Now, according to the Sixth Circuit, that ruling also tells us employees cannot avoid arbitration when they bring collective claims under the Fair Labor Standards Act (“FLSA”). While acknowledging that the FLSA “gives employees the option to bring their claims” as a “collective” action, the court explained, nothing in the FLSA requires collective action. Without a “clear and manifest” statement of congressional intent to the contrary, the Federal Arbitration Act (“FAA”) applies and an employee can sign away the right to proceed collectively.

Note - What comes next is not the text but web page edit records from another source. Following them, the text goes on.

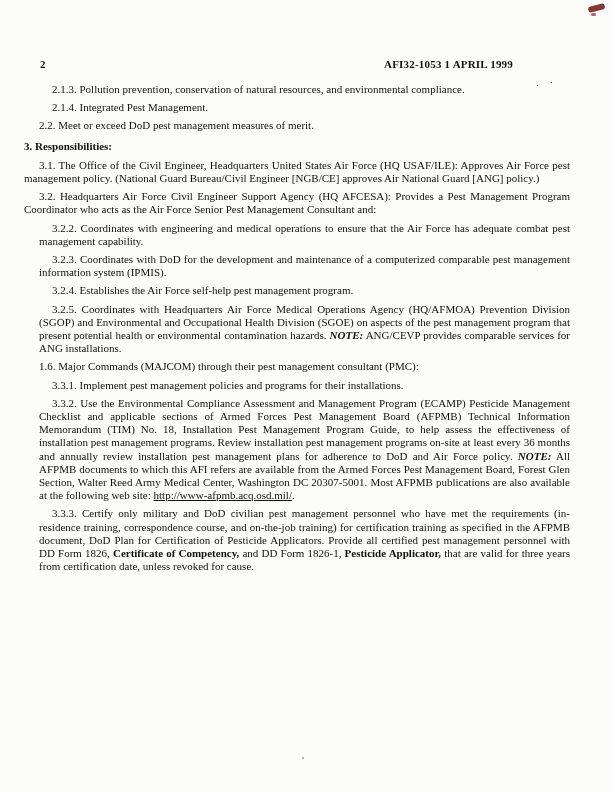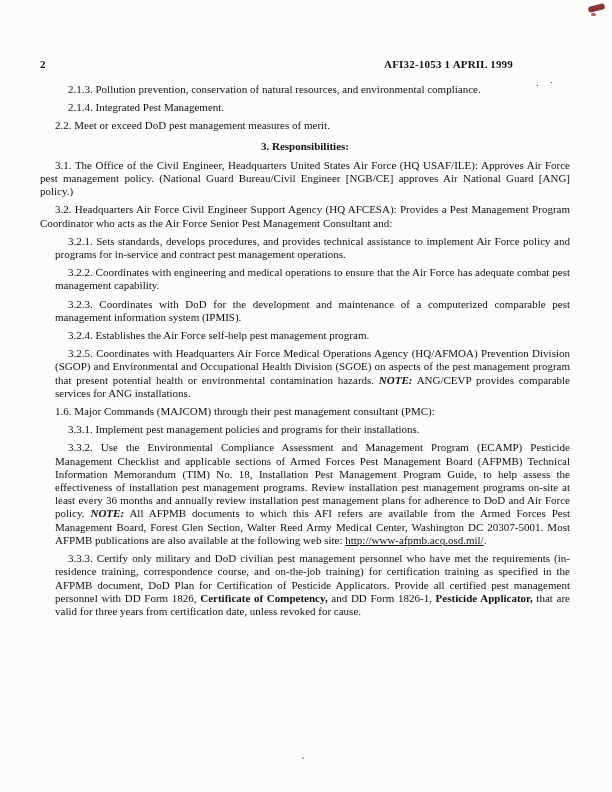--- a/index.html
+++ b/index.html
@@ -27,36 +27,36 @@
     font-weight: bold;
     font-size: 11px;
   }
   .header-right-wrap {
     margin-right: 57px;
     letter-spacing: 0.2px;
   }
   .doc-body {
     position: absolute;
     top: 83px;
-    left: 40px;
+    left: 24px;
     right: 42px;
     font-size: 11px;
     line-height: 13.2px;
   }
   .para {
     margin: 0 0 5px 0;
     text-align: justify;
   }
   .para.level-1 { padding-left: 0; text-indent: 0; }
   .para.level-2 { padding-left: 0; text-indent: 15px; }
   .para.level-3 { padding-left: 15px; text-indent: 13px; }
   .para.heading {
     margin-top: 7px;
     margin-bottom: 6px;
-    text-align: center;
+    text-align: left;
   }
   .run.bold { font-weight: bold; }
   .run.italic { }
   .run.bolditalic { font-weight: bold; font-style: italic; }
   .run.underline { text-decoration: underline; }
   
   .corner-mark {
     position: absolute;
     top: 5px;
     right: 7px;
@@ -110,21 +110,20 @@
 
   <span class="stray-dot">. ·</span>
 
   <main class="doc-body" id="doc-body">
       <p class="para level-3"><span class="run normal">2.1.3. Pollution prevention, conservation of natural resources, and environmental compliance.</span></p>
       <p class="para level-3"><span class="run normal">2.1.4. Integrated Pest Management.</span></p>
       <p class="para level-2"><span class="run normal">2.2. Meet or exceed DoD pest management measures of merit.</span></p>
       <p class="para level-1 heading"><span class="run bold">3. Responsibilities:</span></p>
       <p class="para level-2"><span class="run normal">3.1. The Office of the Civil Engineer, Headquarters United States Air Force (HQ USAF/ILE): Approves Air Force pest management policy. (National Guard Bureau/Civil Engineer [NGB/CE] approves Air National Guard [ANG] policy.)</span></p>
       <p class="para level-2"><span class="run normal">3.2. Headquarters Air Force Civil Engineer Support Agency (HQ AFCESA): Provides a Pest Management Program Coordinator who acts as the Air Force Senior Pest Management Consultant and:</span></p>
-      <p class="para level-3"><span class="run normal">3.2.1. Sets standards, develops procedures, and provides technical assistance to implement Air Force policy and programs for in-service and contract pest management operations.</span></p>
       <p class="para level-3"><span class="run normal">3.2.2. Coordinates with engineering and medical operations to ensure that the Air Force has adequate combat pest management capability.</span></p>
       <p class="para level-3"><span class="run normal">3.2.3. Coordinates with DoD for the development and maintenance of a computerized comparable pest management information system (IPMIS).</span></p>
       <p class="para level-3"><span class="run normal">3.2.4. Establishes the Air Force self-help pest management program.</span></p>
       <p class="para level-3"><span class="run normal">3.2.5. Coordinates with Headquarters Air Force Medical Operations Agency (HQ/AFMOA) Prevention Division (SGOP) and Environmental and Occupational Health Division (SGOE) on aspects of the pest management program that present potential health or environmental contamination hazards. </span><span class="run bolditalic">NOTE:</span><span class="run normal"> ANG/CEVP provides comparable services for ANG installations.</span></p>
       <p class="para level-2"><span class="run normal">1.6. Major Commands (MAJCOM) through their pest management consultant (PMC):</span></p>
       <p class="para level-3"><span class="run normal">3.3.1. Implement pest management policies and programs for their installations.</span></p>
       <p class="para level-3"><span class="run normal">3.3.2. Use the Environmental Compliance Assessment and Management Program (ECAMP) Pesticide Management Checklist and applicable sections of Armed Forces Pest Management Board (AFPMB) Technical Information Memorandum (TIM) No. 18, </span><span class="run italic">Installation Pest Management Program Guide,</span><span class="run normal"> to help assess the effectiveness of installation pest management programs. Review installation pest management programs on-site at least every 36 months and annually review installation pest management plans for adherence to DoD and Air Force policy. </span><span class="run bolditalic">NOTE:</span><span class="run normal"> All AFPMB documents to which this AFI refers are available from the Armed Forces Pest Management Board, Forest Glen Section, Walter Reed Army Medical Center, Washington DC 20307-5001. Most AFPMB publications are also available at the following web site: </span><span class="run underline">http://www-afpmb.acq.osd.mil/</span><span class="run normal">.</span></p>
       <p class="para level-3"><span class="run normal">3.3.3. Certify only military and DoD civilian pest management personnel who have met the requirements (in-residence training, correspondence course, and on-the-job training) for certification training as specified in the AFPMB document, </span><span class="run italic">DoD Plan for Certification of Pesticide Applicators.</span><span class="run normal"> Provide all certified pest management personnel with DD Form 1826, </span><span class="run bold">Certificate of Competency,</span><span class="run normal"> and DD Form 1826-1, </span><span class="run bold">Pesticide Applicator,</span><span class="run normal"> that are valid for three years from certification date, unless revoked for cause.</span></p>
     </main>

Indeed, the Sixth Circuit reiterated that, under Epic, the “fundamental attributes of arbitration” cannot be attacked, and it explained that one “fundamental attribute” is its “historically individualize nature.” Gaffers v. Kelly Services, Inc.
The takeaway? There is nothing illegal about an employee contracting away his or her “collective action” rights under the FLSA. “Employees who do not sign individual arbitration agreements are free to sue collectively [under the FLSA], and those who do sign individual arbitration agreements are not.”